## DIRECTIONS FOR THIS TASK
Whenever a line of the entries below holds the string "none", copy that line and return it.

*** DATA SUPPLIED

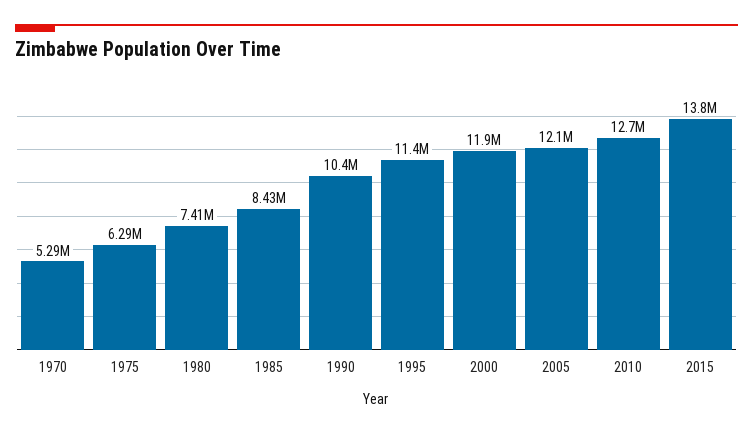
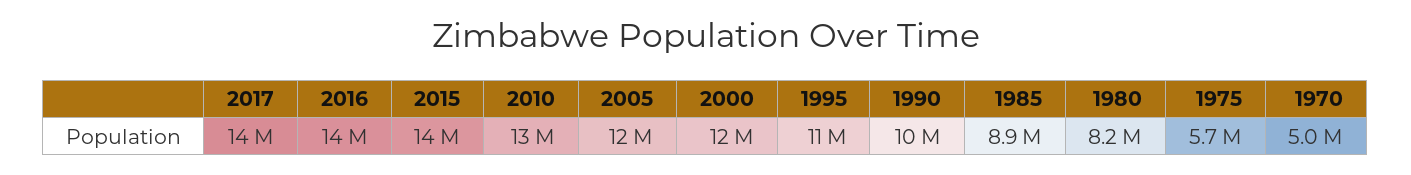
1970: 5290000 -> 5000000
1975: 6290000 -> 5700000
1980: 7410000 -> 8200000
1985: 8430000 -> 8900000
2017: none -> 14000000
2016: none -> 14000000

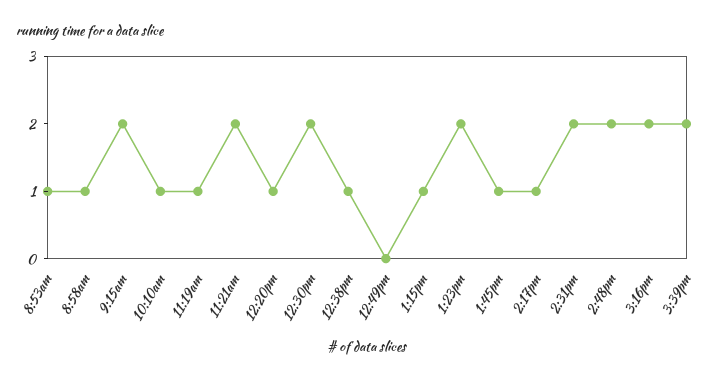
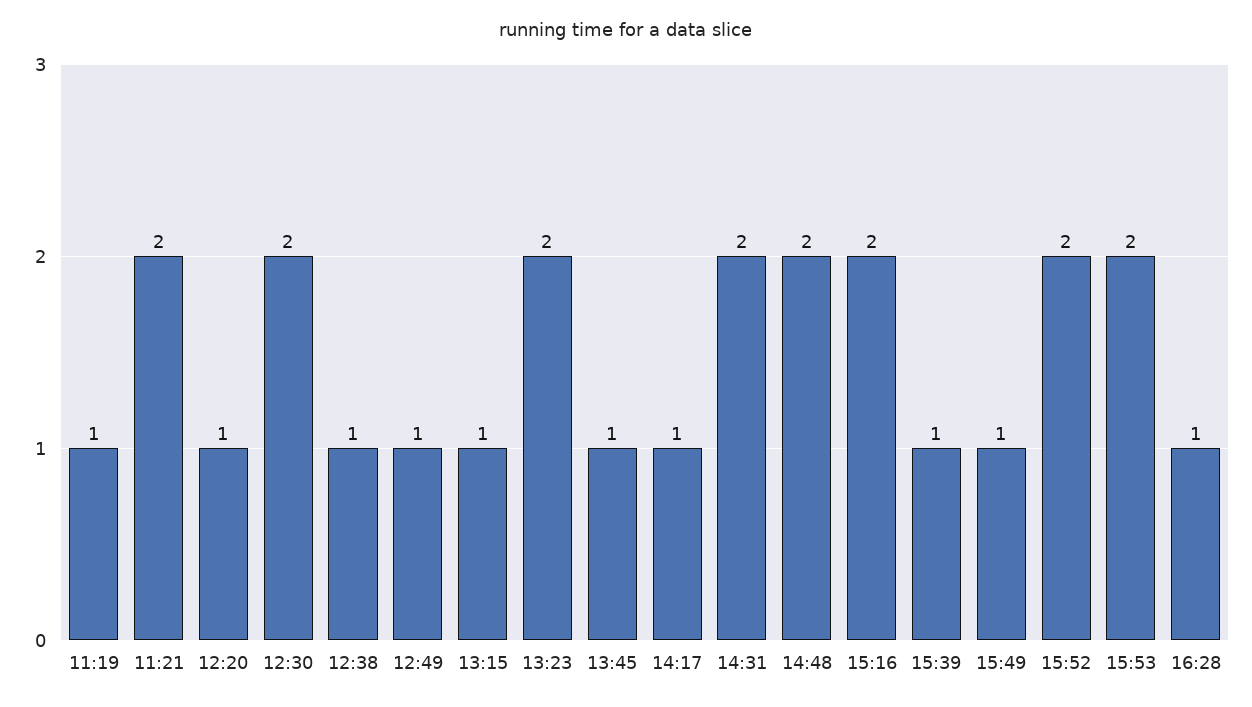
8:53am: 1 -> none
8:58am: 1 -> none
9:15am: 2 -> none
10:10am: 1 -> none
12:49pm: 0 -> 1
3:39pm: 2 -> 1
15:49: none -> 1
15:52: none -> 2
15:53: none -> 2
16:28: none -> 1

******

## RESPONSE FOR THIS EXERCISE
2017: none -> 14000000
2016: none -> 14000000
8:53am: 1 -> none
8:58am: 1 -> none
9:15am: 2 -> none
10:10am: 1 -> none
15:49: none -> 1
15:52: none -> 2
15:53: none -> 2
16:28: none -> 1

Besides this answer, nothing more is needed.